ДНК-диагностика анаплазмоза крупного рогатого скота | DNA diagnostics of anaplasmosis in cattle

英语. There was developed a DNA diagnostic method to reveal the anaplasmosis agent Anaplasma marginale in the peripheral blood of cattle. Blood samples were obtained from the tail vein with the use of ethylenediaminetetraacetic acid as an anticoagulant. The extraction of DNA was performed with the kit Sorb-M. To analyze the gene msp4 the following sequences belonging to different isolates A. marginale were used. To select primers the conserved elements of sequences were detected with the server СlustalW2. The specificity of primers was checked by a BLASTN search. The results of polymerase chain reaction (PCR) were estimated using 2% agarose gel electrophoresis. Electrophoresis was performed within 40 minutes at the field intensity 5 V/cm. Fragments of gene msp4 obtained as a result of polymerase chain reaction (PCR) were purified, ligated and cloned in E. coli cells. Transformation was performed using the heat shock method. Search for E. coli DH5-alpha colonies containing pGEM-msp4 plasmid was conducted by the PCR method using standard M13 primers with the following analysis of PCR results by electrophoresis. Target colonies of E. coli were cultured overnight at 37 deg. С in 2 ml LB medium containing ampicillin in a 100 mcg/ml concentration. Sequencing the received plasmids pGEM-msp4 was carried out by the Sanger method and the genetic analyzer Applied Biosystems 3130. This resulted in selecting primers MSP4-F and MSP4-R having the species-specificity that was further proved. The method was tested on DNA samples isolated from cow whole blood using the positive and negative controls. Due to PCR sensitivity along with the use of the selected primers, it is possible to identify 100 and more gene copies. The conducted experiments confirm the 100% repeatability and reproducibility of the present method.

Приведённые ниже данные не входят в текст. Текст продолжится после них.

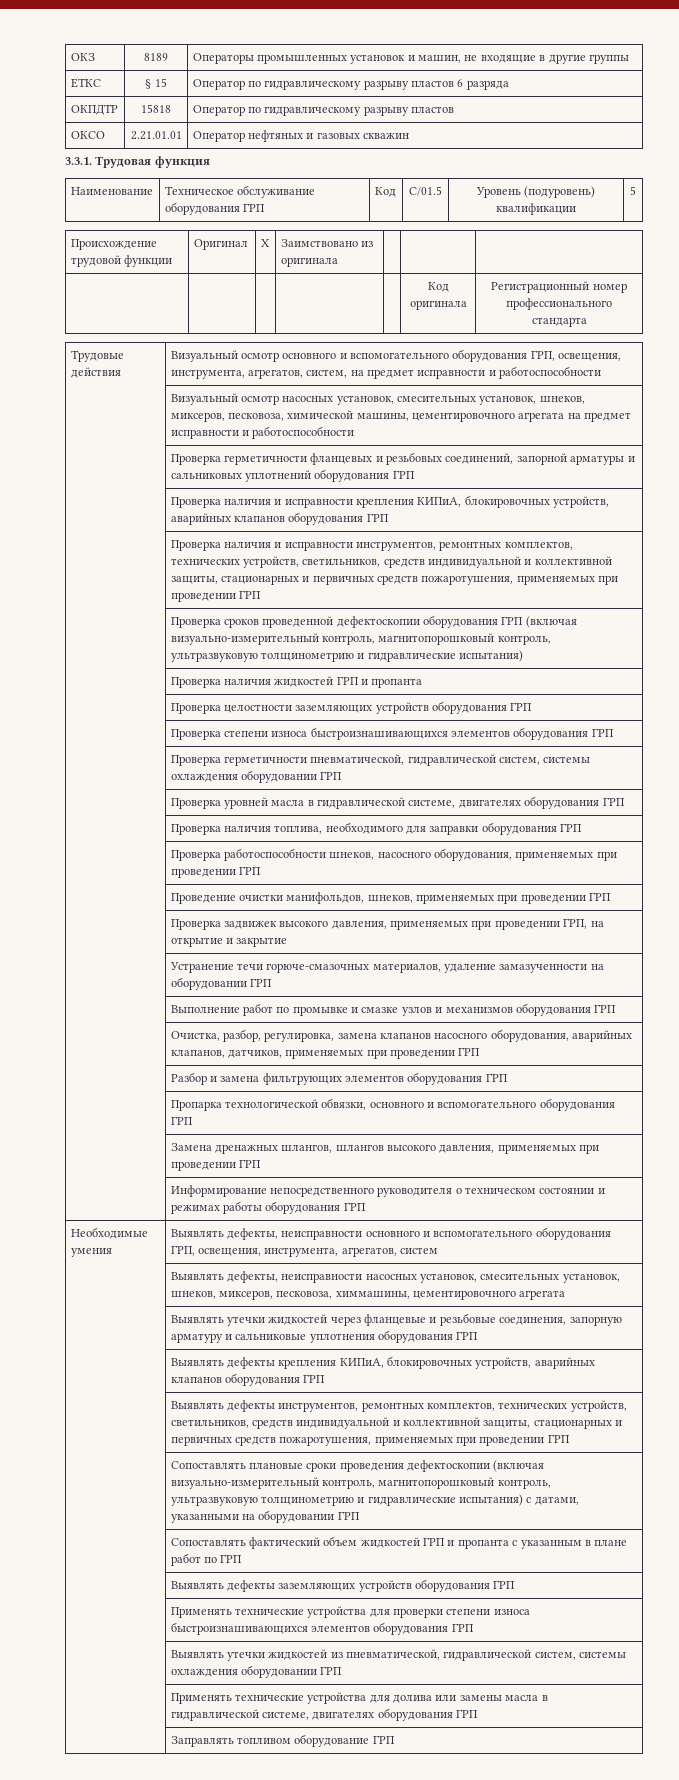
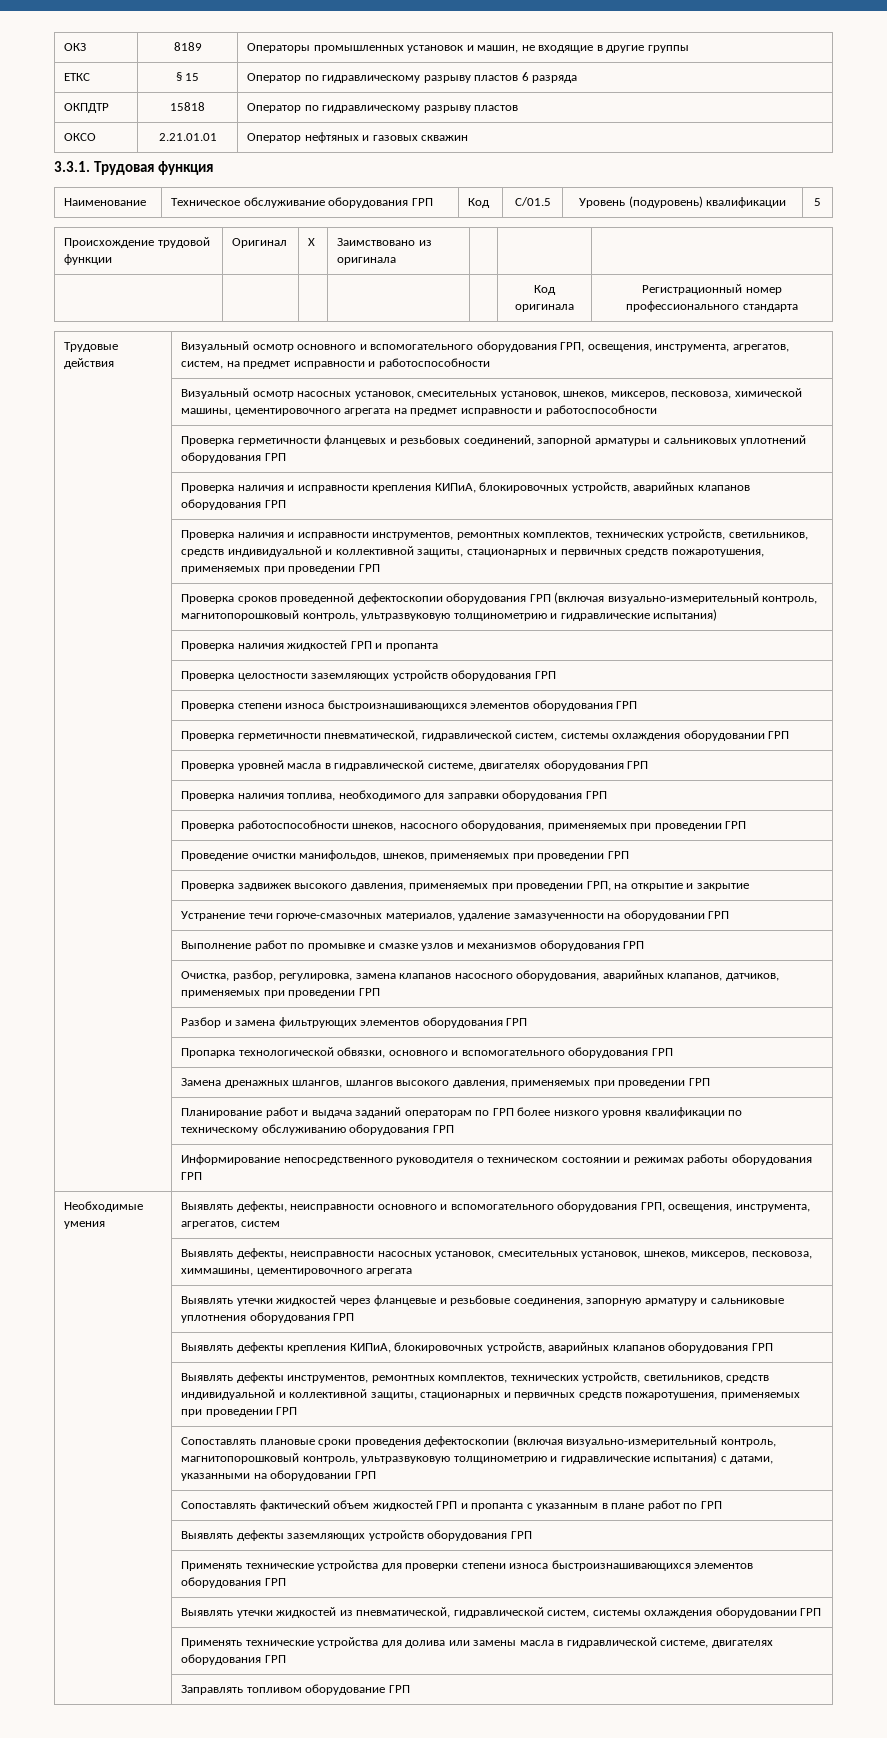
+ | Планирование работ и выдача заданий операторам по ГРП более низкого уровня квалификации по техническому обслуживанию оборудования ГРП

俄语. Разрабатывали способ выявления ДНК возбудителя анаплазмоза Anaplasma marginale в периферической крови крупного рогатого скота. Пробы крови отбирали из хвостовой вены с использованием ЭДТА в качестве антикоагулянта. ДНК выделяли с помощью набора Sorb-M. Для анализа гена msp4 были использованы соответствующие последовательности, принадлежащие разным изолятам A. marginale. Выявление консервативных участков последовательностей для подбора праймеров проводили с помощью сервера СlustalW2. Видоспецифичность праймеров проверяли с использованием алгоритма BLASTN. Результаты полимеразной цепной реакции (ПЦР) оценивали методом электрофореза в 2%-ном агарозном геле. Электрофорез проводили в течение 40 минут при напряженности поля 5 В/см. Полученные в результате ПЦР фрагменты гена msp4 были очищены, лигированы и клонированы в клетках E. coli. Трансформацию проводили методом теплового шока. Поиск колоний E. coli DH5-альфа, содержащих плазмиду pGEM-msp4, проводили методом ПЦР с использованием стандартных праймеров M13 с последующим анализом результатов ПЦР методом электрофореза. Целевые колонии наращивали в течение ночи при 37 град. С в 2 мл среды LB, содержащей ампициллин в концентрации 100 мкг/мл. Секвенирование полученных плазмид pGEM-msp4 осуществляли по методу Сэнгера и генетического анализатора Applied Biosystems 3130. В результате были подобраны праймеры MSP4-F и MSP4-R, вижоспецифичность которых была далее доказана. Способ был апробирован на образцах ДНК, выделенной их цельной крови коров, с использованием положительного и отрицательного контролей. Чувствительность ПЦР с использованием подобранных праймеров позволяет выявить 100 и больше копий гена. Проведенные испытания свидетельствуют о 100%-ной повторяемости и воспроизводимости данного метода.